TASK REQUIREMENTS:
Return only the lines running from the one that contains "2T机油 | 单位: 套 -> 壶" through the end of the entries, exactly, both ends included. Omit pictures.

MATERIAL SUPPLIED:
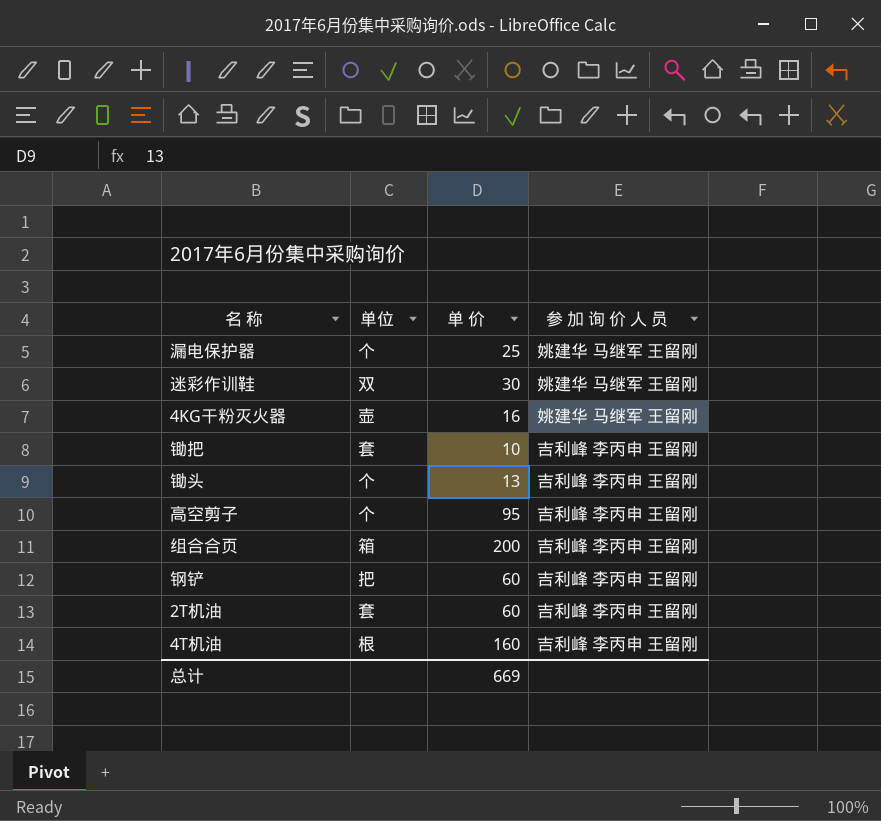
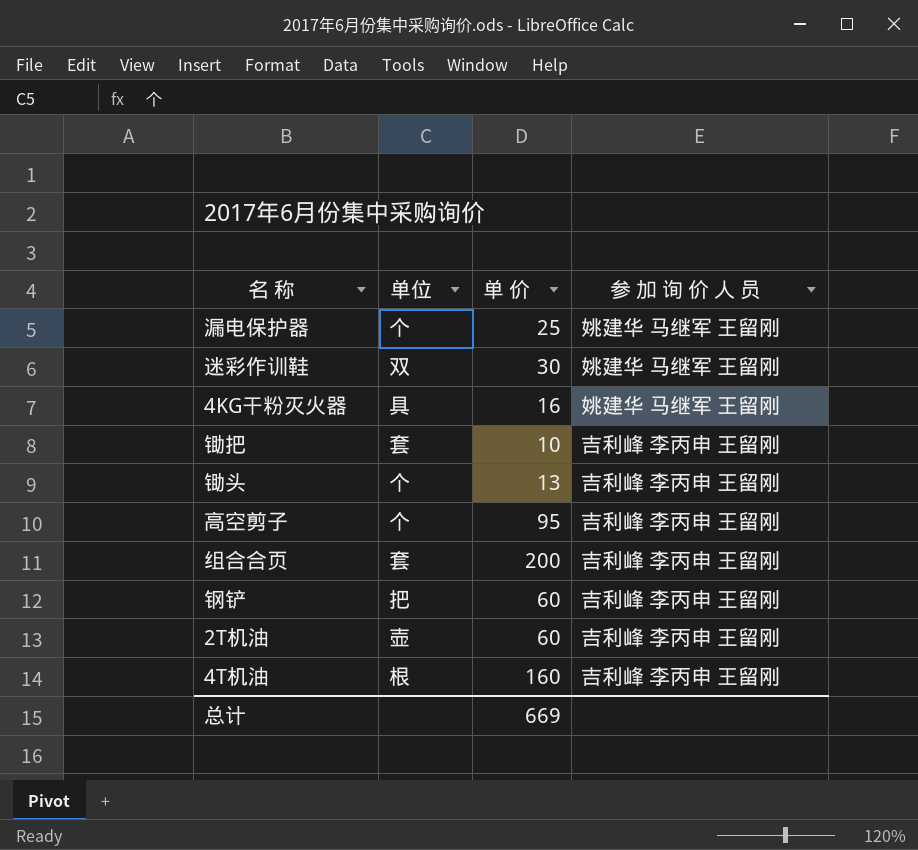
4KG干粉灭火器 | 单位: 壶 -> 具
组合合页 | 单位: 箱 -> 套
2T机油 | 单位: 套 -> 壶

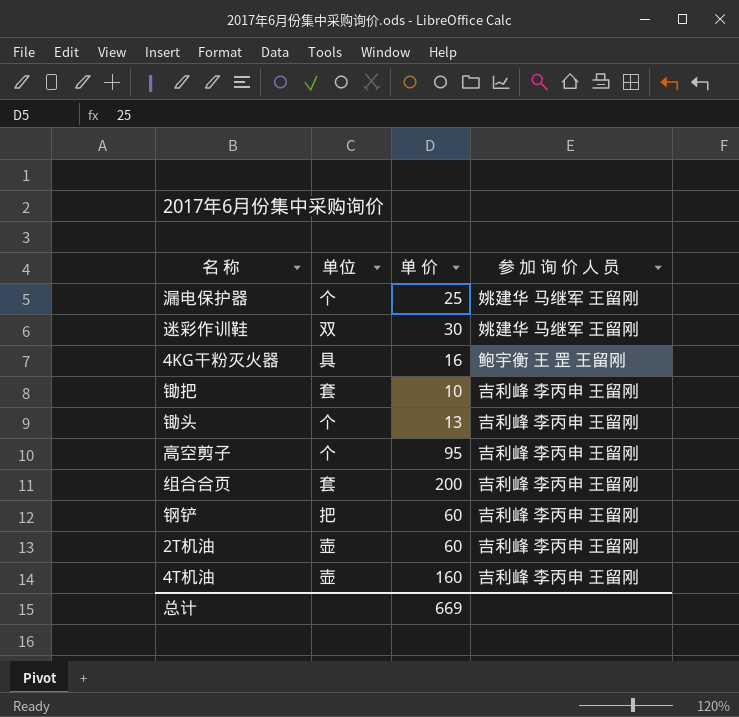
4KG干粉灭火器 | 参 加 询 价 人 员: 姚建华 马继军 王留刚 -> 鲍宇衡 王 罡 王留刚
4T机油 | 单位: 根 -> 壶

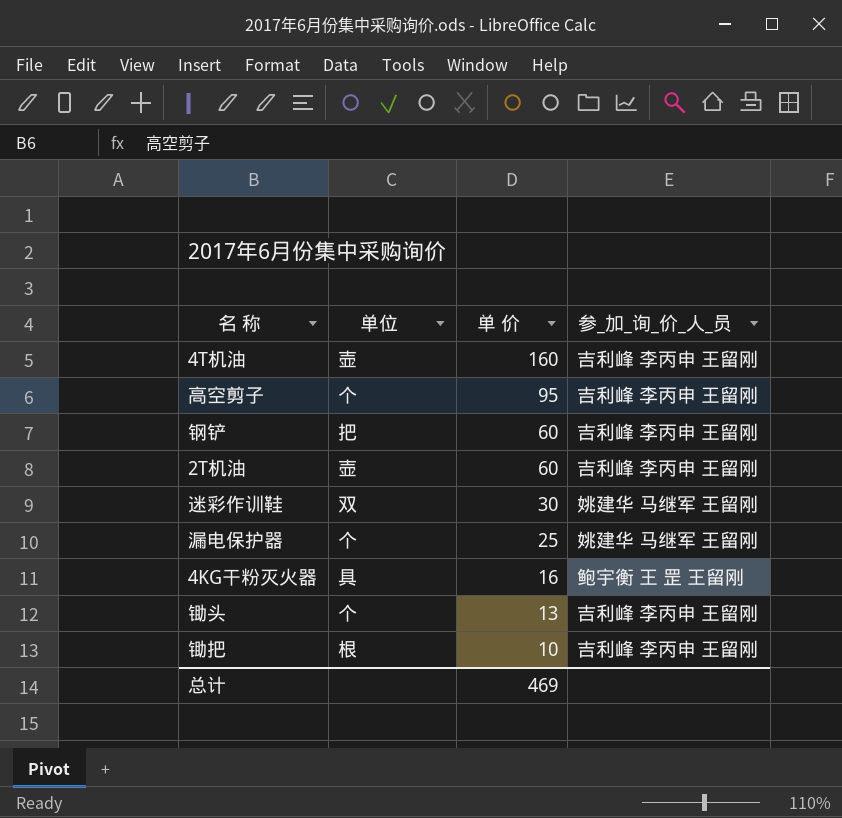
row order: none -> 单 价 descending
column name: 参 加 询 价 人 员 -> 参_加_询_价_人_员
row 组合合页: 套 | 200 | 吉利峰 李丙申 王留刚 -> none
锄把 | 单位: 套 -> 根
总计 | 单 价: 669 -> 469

PROBLEM SOLUTION:
2T机油 | 单位: 套 -> 壶

4KG干粉灭火器 | 参 加 询 价 人 员: 姚建华 马继军 王留刚 -> 鲍宇衡 王 罡 王留刚
4T机油 | 单位: 根 -> 壶

row order: none -> 单 价 descending
column name: 参 加 询 价 人 员 -> 参_加_询_价_人_员
row 组合合页: 套 | 200 | 吉利峰 李丙申 王留刚 -> none
锄把 | 单位: 套 -> 根
总计 | 单 价: 669 -> 469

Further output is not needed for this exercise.